AM I DREAMING, or does something like ninety percent of the general population get married at some point during life's course, while ten percent never marry? something like that. I am among the ten percent. You never know though, its never too late. Late in life marriages are less uncommon than you might think. the thing is, I don't want to find a soul mate any more now than I ever did, which is not at all.
You can be perfectly healthy, heterosexual, and active in the community, and never marry. When asked to explain my behavior, or lack thereof, my mother tells them "he isn't married because he's smart." Go mom!
When you've put a few decades under yout belt, and have been active within the community, but never married, chances are you have some good stories to tell, and some good memories. Or at least, memories.

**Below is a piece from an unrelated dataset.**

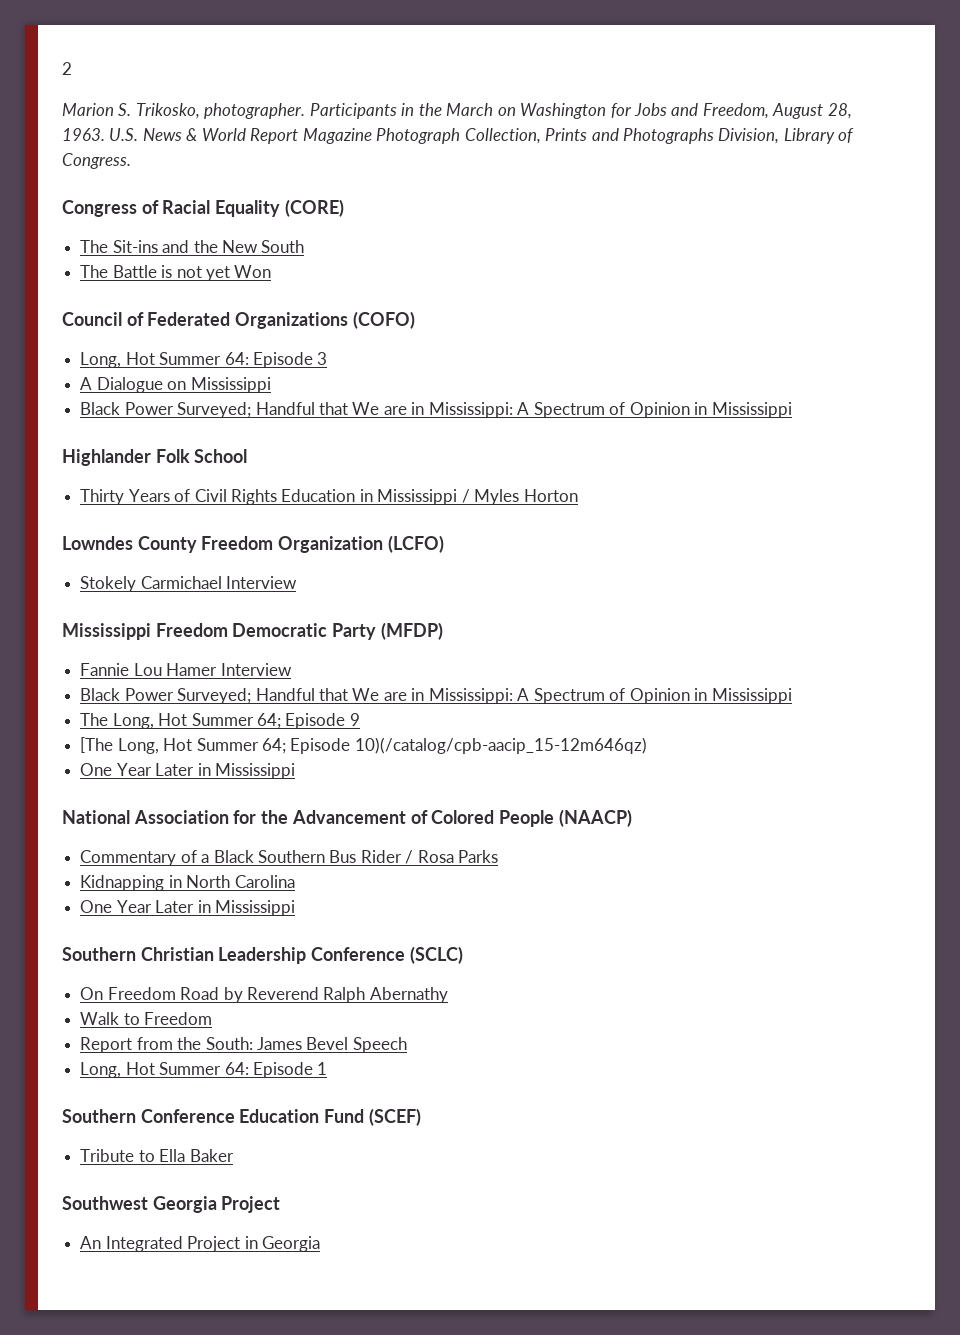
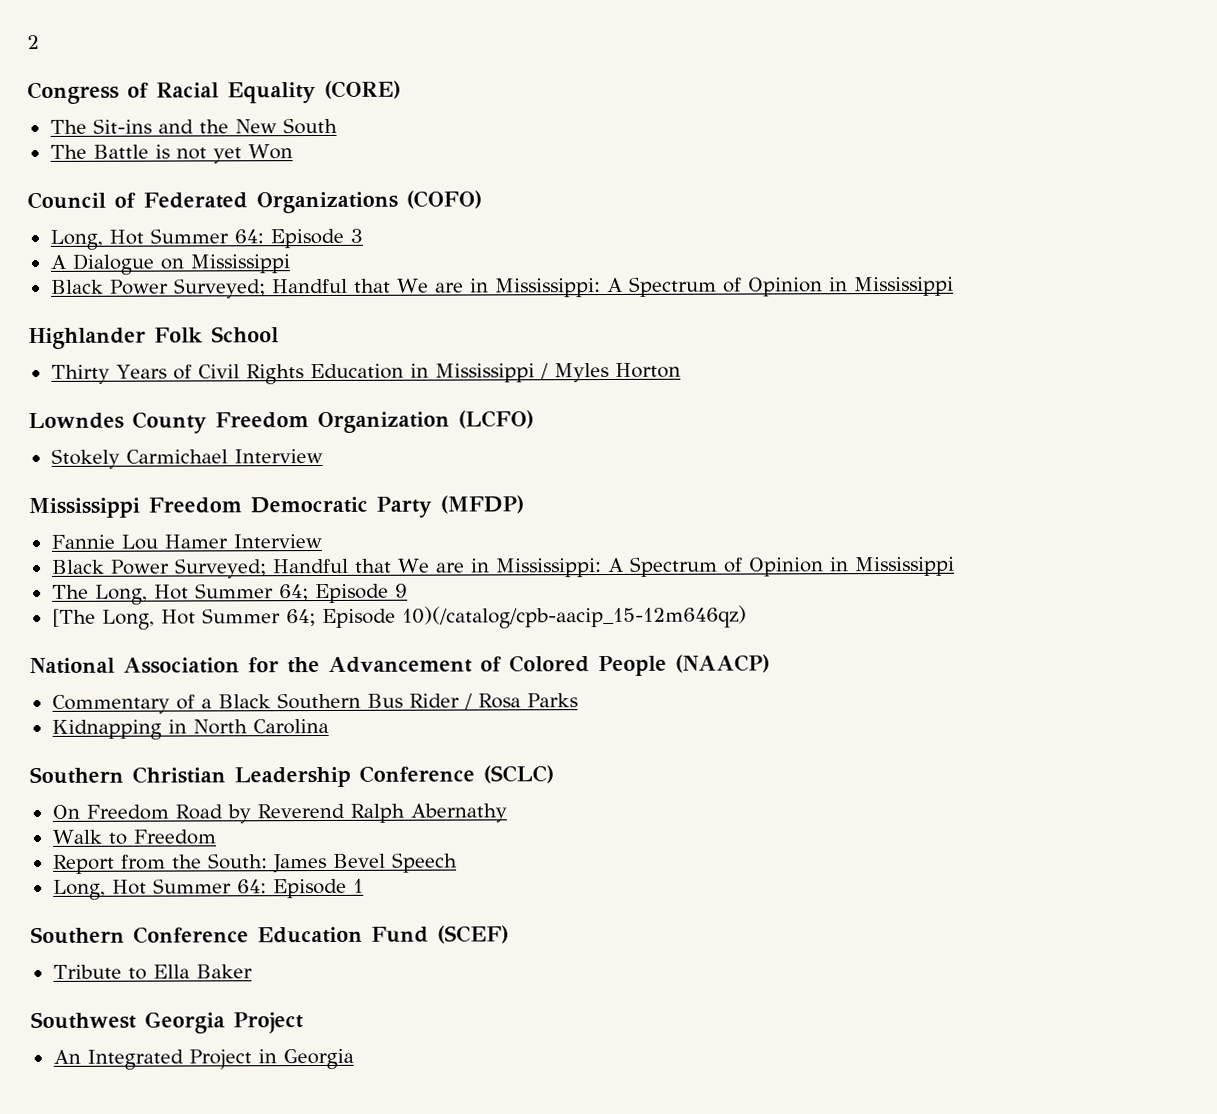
[62,103,852,119] [62,128,855,144] [62,153,131,169] // Marion S. Trikosko, photographer. Participants in the March on Washington for Jobs and Freedom, August 28, 1963. U.S. News & World Report Magazine Photograph Collection, Prints and Photographs Division, Library of Congress. -> (40, 42) none
[80,763,295,779] // One Year Later in Mississippi -> (747, 617) none
[80,900,295,916] // One Year Later in Mississippi -> (329, 726) none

I met Lori when i was twenty five, and she was twenty. She was engaged to be married, to a nice guy about her age. I met her through her brother, a high school classmate and friend of mine, quite by accident.
Shortly after her wedding, she started calling me, and inviting me over for dinner. She started doing this nearly every evening. I always accepted, though I was surprised every time I got the call. Why would a young newly wed invite me to cinner every night?
After dinner Lori and I would sit on the couch, snuggling. Her husband was on the other side of the room in an easy chair. everyone seemed happy. again, I thought this strange, but went with it. Who am I to complain, or be an ungrateful guest?
This went on all summer, and all three of us got along just fine. I kept thinking aobut having them over for dinner at my place, but I was living with my mother, and didn't think they would go for that. Each time I got another invitation, I figured they would come to their senses, and it would be my last, but the routine went on, all summer long.
Finally, about world series time, it stopped. The invitations came to an end. Sad as I was, it seemed inevitable. My friendship with Lori was over, never to be the same again. Over the next thirty five years I spoke to her only a couple of times. Her marriage lasted about five years, long beyond our friendship. She then went on to a happy life of serial monogamy. I went on to a life of brief, close encounters of the third kind.
Who's to say why people do what they do, other than the people who do it, and they will never say? Maybe Lori was a bit shell shocked at being married at such a young age, and her befriending me was her way of expressing a last little bit of independence before settling in for the long, confining haul. Or maybe she was irressitably attracted to my charms.For me it didn't matter one way or the other. It was just one more lovely time.
The women play a peripheral but prominent part of my life. They are the stuff of which memories are made! And wehn I am lying and dying on my death bed, I hope to let them all pass through my consciousness, just one more lovely time.